Items from a dataset:
★ ★ ★ ★ ★ ★ ★

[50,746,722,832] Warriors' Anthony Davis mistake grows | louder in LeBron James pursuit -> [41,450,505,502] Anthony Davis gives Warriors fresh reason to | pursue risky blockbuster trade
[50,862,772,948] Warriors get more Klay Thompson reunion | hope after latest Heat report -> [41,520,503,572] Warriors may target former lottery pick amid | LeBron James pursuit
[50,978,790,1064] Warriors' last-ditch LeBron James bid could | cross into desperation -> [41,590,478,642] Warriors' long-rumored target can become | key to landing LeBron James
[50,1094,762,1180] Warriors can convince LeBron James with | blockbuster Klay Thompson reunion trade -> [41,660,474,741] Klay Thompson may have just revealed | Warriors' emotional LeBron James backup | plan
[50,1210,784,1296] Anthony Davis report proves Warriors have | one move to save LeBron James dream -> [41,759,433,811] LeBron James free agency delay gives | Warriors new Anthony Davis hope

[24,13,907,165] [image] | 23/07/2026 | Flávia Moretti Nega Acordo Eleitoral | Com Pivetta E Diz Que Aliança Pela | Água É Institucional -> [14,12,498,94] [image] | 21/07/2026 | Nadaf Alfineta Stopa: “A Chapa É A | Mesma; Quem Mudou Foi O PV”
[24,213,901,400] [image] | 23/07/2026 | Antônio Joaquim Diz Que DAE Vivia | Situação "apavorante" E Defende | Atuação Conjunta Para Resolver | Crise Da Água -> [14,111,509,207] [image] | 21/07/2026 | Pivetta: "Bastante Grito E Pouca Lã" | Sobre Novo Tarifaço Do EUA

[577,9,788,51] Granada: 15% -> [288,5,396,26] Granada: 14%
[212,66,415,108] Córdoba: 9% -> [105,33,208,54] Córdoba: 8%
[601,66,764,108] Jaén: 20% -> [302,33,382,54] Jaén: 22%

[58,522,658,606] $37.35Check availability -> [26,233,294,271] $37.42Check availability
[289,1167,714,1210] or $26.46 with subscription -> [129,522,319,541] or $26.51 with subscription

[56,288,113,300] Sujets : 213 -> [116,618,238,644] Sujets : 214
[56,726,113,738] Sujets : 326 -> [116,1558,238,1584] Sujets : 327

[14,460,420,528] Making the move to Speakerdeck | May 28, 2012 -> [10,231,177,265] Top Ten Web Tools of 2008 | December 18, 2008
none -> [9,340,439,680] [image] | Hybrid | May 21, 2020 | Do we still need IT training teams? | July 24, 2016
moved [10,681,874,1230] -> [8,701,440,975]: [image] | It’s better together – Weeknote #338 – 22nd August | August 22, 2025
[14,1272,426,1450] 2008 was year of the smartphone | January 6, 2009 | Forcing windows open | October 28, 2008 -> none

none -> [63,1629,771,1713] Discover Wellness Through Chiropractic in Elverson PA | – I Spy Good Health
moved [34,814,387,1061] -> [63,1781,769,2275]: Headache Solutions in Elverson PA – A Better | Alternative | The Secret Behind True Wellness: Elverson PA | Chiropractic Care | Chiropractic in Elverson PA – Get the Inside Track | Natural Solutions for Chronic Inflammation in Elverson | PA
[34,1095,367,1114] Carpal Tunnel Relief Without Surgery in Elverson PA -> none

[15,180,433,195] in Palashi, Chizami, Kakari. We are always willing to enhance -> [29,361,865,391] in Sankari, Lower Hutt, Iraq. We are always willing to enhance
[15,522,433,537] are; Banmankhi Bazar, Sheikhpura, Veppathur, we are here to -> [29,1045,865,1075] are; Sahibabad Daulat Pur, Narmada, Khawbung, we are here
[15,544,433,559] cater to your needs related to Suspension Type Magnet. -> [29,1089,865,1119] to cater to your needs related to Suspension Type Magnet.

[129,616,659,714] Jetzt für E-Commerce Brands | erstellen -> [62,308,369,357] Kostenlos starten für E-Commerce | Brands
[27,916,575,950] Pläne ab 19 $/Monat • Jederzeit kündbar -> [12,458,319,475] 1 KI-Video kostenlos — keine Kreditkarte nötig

★ ★ ★ ★ ★ ★ ★

Look over the records above and filter for each line with the word "Anthony".

[50,746,722,832] Warriors' Anthony Davis mistake grows | louder in LeBron James pursuit -> [41,450,505,502] Anthony Davis gives Warriors fresh reason to | pursue risky blockbuster trade
[50,1210,784,1296] Anthony Davis report proves Warriors have | one move to save LeBron James dream -> [41,759,433,811] LeBron James free agency delay gives | Warriors new Anthony Davis hope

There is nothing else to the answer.